This Day (Lagos)

28 December 2012

Nigeria: NAMA Commended On Airfield Lighting at Lagos Airport

Photo: Wikipedia
Enugu Airport.

Airlines and pilots have commended the Nigeria Airspace Management Agency (NAMA) for providing airfield lighting at the domestic runway of the Murtala Mohammed International Airport, Lagos (MMI), which is known as Runway 18L.

For five years after the rehabilitation of the runway, airfield lighting, which is a critical equipment in safety, was not installed, forcing the domestic carriers to land and take off at the international runway, known as Runway 18R after 6:00 pm.

Commenting on the airfield lighting facility, the Managing Director, Arik Air, Chris Ndulue, said it was good that the lighting was installed. He however decried the delay before installing the lighting, noting that ideally runways are not operated without airfield lighting.

"I commend NAMA for providing the safety critical equipment. But it is unfortunate that we are celebrating what we should have taken for granted because ideally you cannot operate a runway without airfield lighting. Nigeria is too big for this. The equipment should have been installed a long time ago."

A seasoned pilot with major Nigerian airline, Uche Ojadi, said he was happy when he saw the airfield lighting at the Runway 18L, remaking that airlines had lost huge resources on that runway when their flights have to trudge from the international runway to the domestic terminals.

He said that the equipment should have been provided many years before now but expressed happiness that at last NAMA was able to provide it.

He said that an aircraft like Boeing 737, which is the aircraft used by many airlines in the country, consumes about 1000 litres of fuel taxing to the international runway to take off and this translates 10,000 litres for 10 flights, which he said is about N1.5 million.

"This is a lot of loss to the airlines. Because of the way they structure their financial system, airlines don't know when they are losing money; otherwise they would have realised that they have lost so much in the past five years. We welcome this new development. It is good for those who want aviation to survive in this country," Ojadi said.

But he expressed the fear that without efficient security monitoring, people might steal the equipment as it is a mobile equipment.

Another top pilot who also expressed happiness over the installation of the lighting system said that government should take a holistic approach in installing lighting on the runway, saying that it is not only the runway that should be lighted, adding that the runway markings should also be lighted.

"This is extremely important in order to avoid runway incursion," he said.

Talking about what the airlines were losing for the none lighting of Runway 18L, the former Managing Director of Aero Contractors, Akin George, explained to THISDAY in a recent interview that lack of runway lighting in Lagos alone costs the airline N60 million a year and lack of night operations at the other airports in the country also cost the airline $35 million (about N5.454 billion).

"Airport infrastructure needs to be overhauled; lack of runway lights in Lagos alone cost Aero N60 million a year while lack of night operations at the airports is a loss of $35 million and lack of lighting of taxiways means a drastic reduction is safety of passengers.
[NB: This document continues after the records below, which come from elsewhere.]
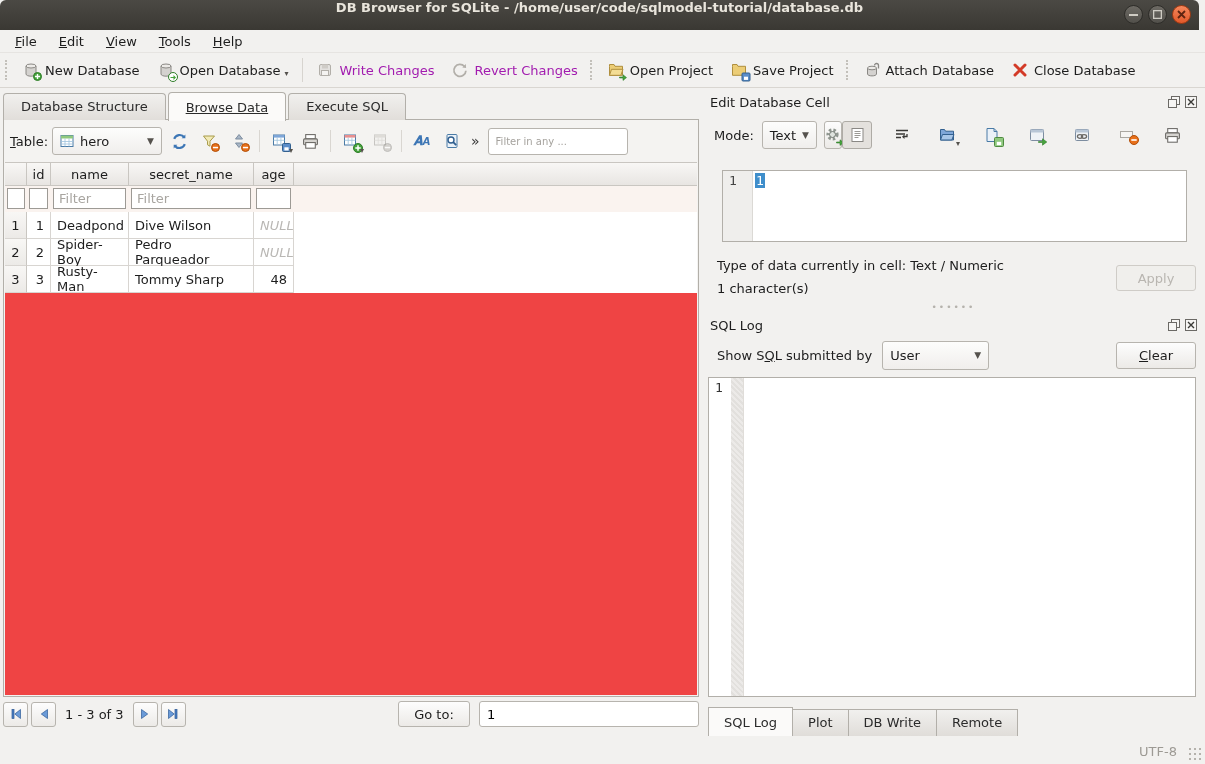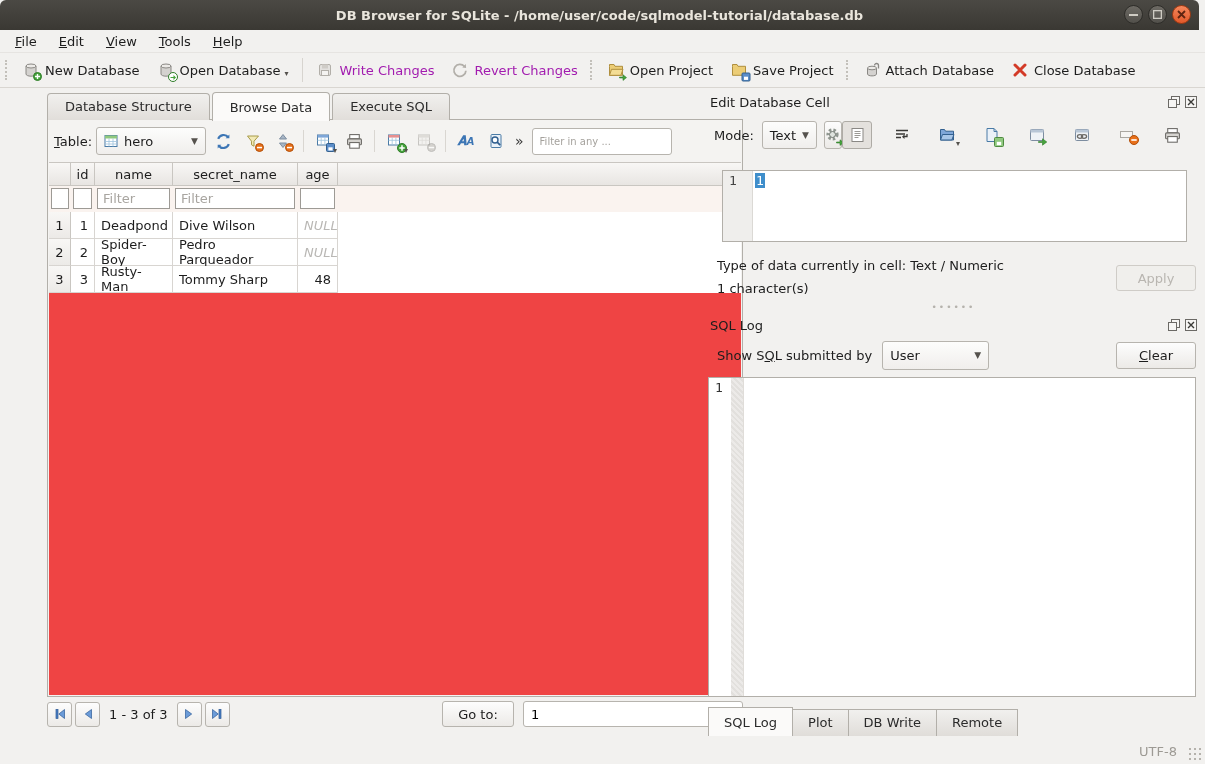"DB Browser for SQLite -" .titlebar { align-items: center -> none }
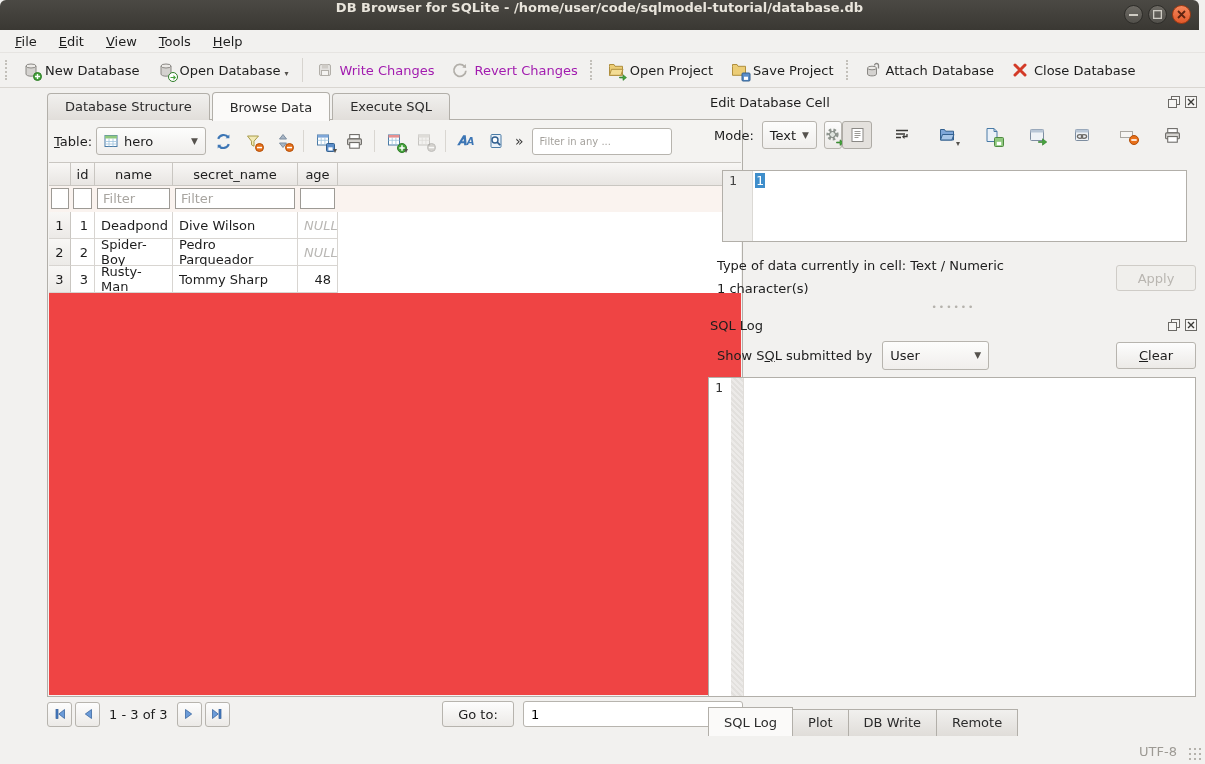"Database Structure" .left-pane { margin-left: 44px -> none }
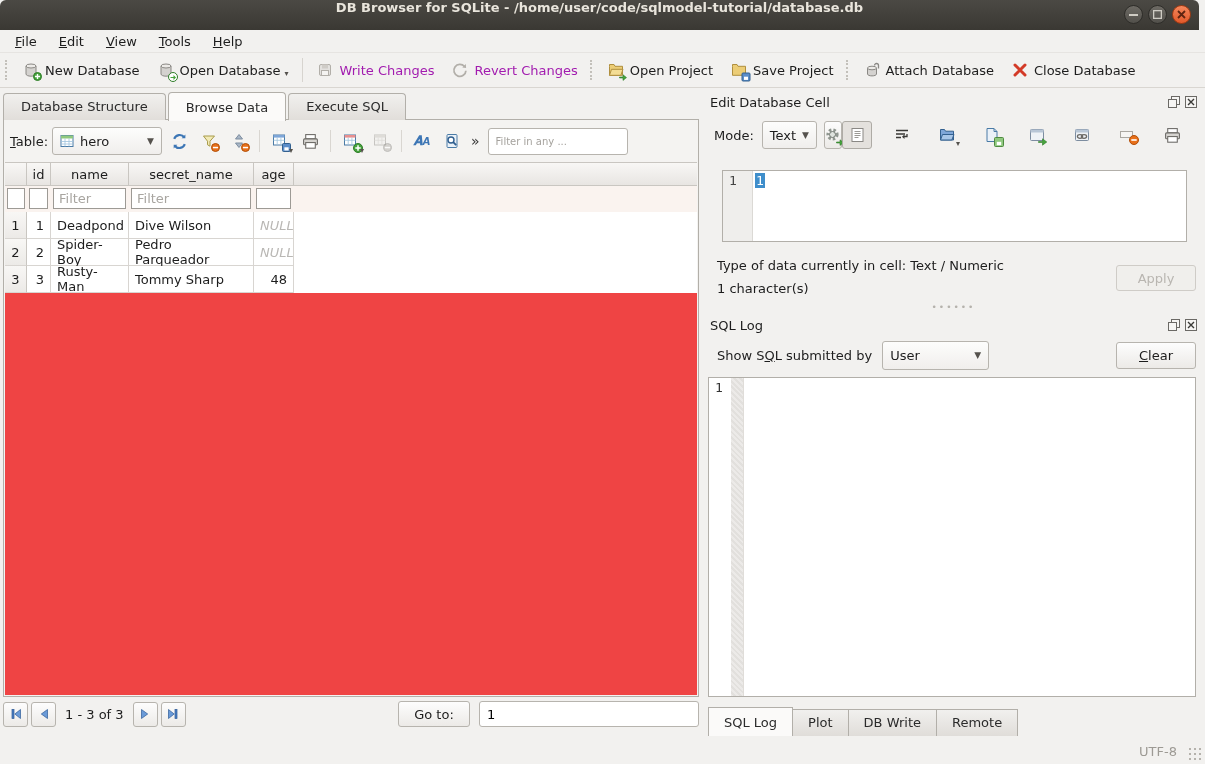"Browse Data" .tab.active { text-decoration: none -> underline }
Failure of runway lights in Lagos, Abuja, Enugu and Calabar cost Aero an additional N40 million in 2012 alone."

Also the Chairman of IRS Airlines, Alhaji Isyaku Rabiu, once commented on the effect of the absence of airfield lighting on the domestic runway of Lagos airport.

He said there were many problems of infrastructure at the airports, remarking that in the last five years domestic carriers could not land after 7:00 pm at the domestic airport runway 18L in Lagos.

"We have to land at the international airport. That, you may think is not much but it is a lot of money that we waste in doing that. It cost money on your wear and tear, on tyres, on your brakes, on your airplanes and on your engines and fuel burnt is excessive.

"Sometimes, you get held up at the threshold because there are so many airplanes coming and it is practically almost being done manually. And it takes time waiting there burning fuel and wasting a lot of time. For the airline and for the passengers, it is a negative thing," he said.

NAMA had explained that the airfield lighting that was deployed would be remotely controlled and that it came in rechargeable trailer and it is meant to last for 200 hours before it is recharged again.

For the first time in use, the lights would be recharged for eight hours and four hours afterwards.

The lights received the approval of the International Civil Aviation Organisation (ICAO) Annexe 14 and it is also compliant to the United Kingdom Civil Aviation Authority.

The official said that the advantages of the mobile airfield lighting include fast delivery, which suits the Nigerian environment; it defies power outage as it is rechargeable and it would hold on in the interim, until permanent airfield lighting is installed in the New Year.

The trailer contains 66 lights which cover the whole length of the runway and two trailers arrived last Monday for deployment in Lagos and at the Enugu airport.

Three trailers of the lights are expected in January and they would be deployed at the Abuja, Kano and Yola airports.

NAMA said that the mobile lighting which is also known as emergency airfield lighting would become an alternative to the permanent lights which would be installed in 2013 and to ensure that runways at all the airports in the country do not suffer hiccups, government also planned to install solar power, which NAMA has already started installing at some airports.